> _What you are asked to do_
The lines from the start of the records below through the line containing "[230,93,244,112] 1 -> [208,80,221,96] 2" are to be copied exactly, both ends included, with nothing added.

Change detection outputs
┄┄┄┄┄┄┄┄┄┄

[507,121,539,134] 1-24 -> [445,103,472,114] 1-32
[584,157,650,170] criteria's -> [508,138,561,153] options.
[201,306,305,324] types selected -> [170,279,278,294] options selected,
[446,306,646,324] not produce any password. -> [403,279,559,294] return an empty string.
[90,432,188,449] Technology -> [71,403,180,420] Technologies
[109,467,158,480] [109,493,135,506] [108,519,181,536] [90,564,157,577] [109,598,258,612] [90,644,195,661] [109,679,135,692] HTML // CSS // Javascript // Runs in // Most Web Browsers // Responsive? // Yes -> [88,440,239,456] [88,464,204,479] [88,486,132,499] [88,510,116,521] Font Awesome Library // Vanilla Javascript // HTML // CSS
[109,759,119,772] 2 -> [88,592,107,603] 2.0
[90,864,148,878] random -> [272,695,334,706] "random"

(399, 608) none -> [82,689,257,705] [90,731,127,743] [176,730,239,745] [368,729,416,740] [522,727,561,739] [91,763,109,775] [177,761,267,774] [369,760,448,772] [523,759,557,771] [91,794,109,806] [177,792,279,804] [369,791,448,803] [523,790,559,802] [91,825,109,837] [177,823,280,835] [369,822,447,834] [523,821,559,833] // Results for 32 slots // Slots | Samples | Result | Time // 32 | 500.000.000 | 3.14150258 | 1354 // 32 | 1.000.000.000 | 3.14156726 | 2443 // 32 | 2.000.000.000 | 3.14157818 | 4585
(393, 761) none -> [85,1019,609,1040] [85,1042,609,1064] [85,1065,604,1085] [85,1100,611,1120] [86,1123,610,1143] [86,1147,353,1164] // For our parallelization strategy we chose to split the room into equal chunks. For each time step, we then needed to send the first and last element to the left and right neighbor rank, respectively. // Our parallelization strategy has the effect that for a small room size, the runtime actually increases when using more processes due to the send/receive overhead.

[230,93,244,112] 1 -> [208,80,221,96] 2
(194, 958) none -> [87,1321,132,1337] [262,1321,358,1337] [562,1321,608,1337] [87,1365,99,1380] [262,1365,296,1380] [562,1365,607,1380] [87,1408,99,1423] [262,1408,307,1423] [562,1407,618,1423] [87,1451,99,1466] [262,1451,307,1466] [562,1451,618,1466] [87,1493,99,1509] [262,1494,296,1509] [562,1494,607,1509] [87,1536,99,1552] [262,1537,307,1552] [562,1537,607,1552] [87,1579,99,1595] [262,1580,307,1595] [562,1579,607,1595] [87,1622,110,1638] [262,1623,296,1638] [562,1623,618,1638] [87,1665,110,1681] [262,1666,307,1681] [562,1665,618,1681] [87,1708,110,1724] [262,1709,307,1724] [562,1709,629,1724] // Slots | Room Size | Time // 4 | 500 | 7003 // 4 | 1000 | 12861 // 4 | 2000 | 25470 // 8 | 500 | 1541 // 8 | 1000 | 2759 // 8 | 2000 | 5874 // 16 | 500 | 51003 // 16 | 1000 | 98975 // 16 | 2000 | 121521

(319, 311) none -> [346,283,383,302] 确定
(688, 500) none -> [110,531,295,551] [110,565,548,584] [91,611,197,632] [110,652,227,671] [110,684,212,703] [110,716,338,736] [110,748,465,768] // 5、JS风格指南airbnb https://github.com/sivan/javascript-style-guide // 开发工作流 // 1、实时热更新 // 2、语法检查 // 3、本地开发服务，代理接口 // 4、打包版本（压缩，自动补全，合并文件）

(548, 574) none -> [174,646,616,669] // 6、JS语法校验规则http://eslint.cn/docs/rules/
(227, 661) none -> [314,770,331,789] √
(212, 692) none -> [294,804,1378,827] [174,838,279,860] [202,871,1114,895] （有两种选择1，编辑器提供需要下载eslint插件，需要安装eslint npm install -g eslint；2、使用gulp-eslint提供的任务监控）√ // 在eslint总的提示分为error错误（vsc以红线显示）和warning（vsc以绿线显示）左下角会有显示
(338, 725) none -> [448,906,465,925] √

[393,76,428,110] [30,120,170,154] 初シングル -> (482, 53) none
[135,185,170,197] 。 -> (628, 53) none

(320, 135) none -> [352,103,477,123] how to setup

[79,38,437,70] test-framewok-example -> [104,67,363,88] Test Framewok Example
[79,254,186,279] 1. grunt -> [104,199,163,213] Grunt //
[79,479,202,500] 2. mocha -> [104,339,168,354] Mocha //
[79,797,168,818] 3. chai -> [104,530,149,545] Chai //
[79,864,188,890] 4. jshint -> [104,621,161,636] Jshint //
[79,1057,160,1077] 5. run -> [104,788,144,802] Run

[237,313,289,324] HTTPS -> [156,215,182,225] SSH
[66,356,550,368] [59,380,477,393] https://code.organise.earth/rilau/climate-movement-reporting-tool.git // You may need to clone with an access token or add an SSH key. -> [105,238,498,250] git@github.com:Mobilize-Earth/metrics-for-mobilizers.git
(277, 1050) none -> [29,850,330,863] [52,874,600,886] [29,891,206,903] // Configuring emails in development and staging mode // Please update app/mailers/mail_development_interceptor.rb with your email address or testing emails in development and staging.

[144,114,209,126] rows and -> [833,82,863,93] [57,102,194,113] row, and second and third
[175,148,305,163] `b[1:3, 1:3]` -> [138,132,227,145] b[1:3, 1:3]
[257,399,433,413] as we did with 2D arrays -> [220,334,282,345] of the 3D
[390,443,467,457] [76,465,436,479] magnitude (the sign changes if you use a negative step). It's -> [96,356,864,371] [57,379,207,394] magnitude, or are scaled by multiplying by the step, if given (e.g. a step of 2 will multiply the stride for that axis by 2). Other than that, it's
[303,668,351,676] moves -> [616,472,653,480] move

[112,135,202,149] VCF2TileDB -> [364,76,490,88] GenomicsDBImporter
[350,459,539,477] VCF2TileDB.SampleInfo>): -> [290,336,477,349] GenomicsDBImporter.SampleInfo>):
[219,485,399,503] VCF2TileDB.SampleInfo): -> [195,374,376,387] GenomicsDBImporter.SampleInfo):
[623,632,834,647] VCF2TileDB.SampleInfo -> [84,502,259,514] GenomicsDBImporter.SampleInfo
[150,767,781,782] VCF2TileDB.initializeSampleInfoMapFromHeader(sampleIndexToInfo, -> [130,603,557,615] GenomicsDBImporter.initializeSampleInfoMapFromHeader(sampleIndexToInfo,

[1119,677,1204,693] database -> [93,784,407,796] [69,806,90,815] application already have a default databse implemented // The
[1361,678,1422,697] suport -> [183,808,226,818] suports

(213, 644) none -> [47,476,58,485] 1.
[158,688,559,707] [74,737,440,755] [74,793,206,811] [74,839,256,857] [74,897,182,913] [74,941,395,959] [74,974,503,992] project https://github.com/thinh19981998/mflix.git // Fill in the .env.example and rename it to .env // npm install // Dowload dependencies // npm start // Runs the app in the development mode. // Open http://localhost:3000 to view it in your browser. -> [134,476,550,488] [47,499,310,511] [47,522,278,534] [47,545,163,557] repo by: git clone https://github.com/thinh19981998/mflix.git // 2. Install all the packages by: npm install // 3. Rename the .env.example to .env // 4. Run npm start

┄┄┄┄┄┄┄┄┄┄

> _Written response_
[507,121,539,134] 1-24 -> [445,103,472,114] 1-32
[584,157,650,170] criteria's -> [508,138,561,153] options.
[201,306,305,324] types selected -> [170,279,278,294] options selected,
[446,306,646,324] not produce any password. -> [403,279,559,294] return an empty string.
[90,432,188,449] Technology -> [71,403,180,420] Technologies
[109,467,158,480] [109,493,135,506] [108,519,181,536] [90,564,157,577] [109,598,258,612] [90,644,195,661] [109,679,135,692] HTML // CSS // Javascript // Runs in // Most Web Browsers // Responsive? // Yes -> [88,440,239,456] [88,464,204,479] [88,486,132,499] [88,510,116,521] Font Awesome Library // Vanilla Javascript // HTML // CSS
[109,759,119,772] 2 -> [88,592,107,603] 2.0
[90,864,148,878] random -> [272,695,334,706] "random"

(399, 608) none -> [82,689,257,705] [90,731,127,743] [176,730,239,745] [368,729,416,740] [522,727,561,739] [91,763,109,775] [177,761,267,774] [369,760,448,772] [523,759,557,771] [91,794,109,806] [177,792,279,804] [369,791,448,803] [523,790,559,802] [91,825,109,837] [177,823,280,835] [369,822,447,834] [523,821,559,833] // Results for 32 slots // Slots | Samples | Result | Time // 32 | 500.000.000 | 3.14150258 | 1354 // 32 | 1.000.000.000 | 3.14156726 | 2443 // 32 | 2.000.000.000 | 3.14157818 | 4585
(393, 761) none -> [85,1019,609,1040] [85,1042,609,1064] [85,1065,604,1085] [85,1100,611,1120] [86,1123,610,1143] [86,1147,353,1164] // For our parallelization strategy we chose to split the room into equal chunks. For each time step, we then needed to send the first and last element to the left and right neighbor rank, respectively. // Our parallelization strategy has the effect that for a small room size, the runtime actually increases when using more processes due to the send/receive overhead.

[230,93,244,112] 1 -> [208,80,221,96] 2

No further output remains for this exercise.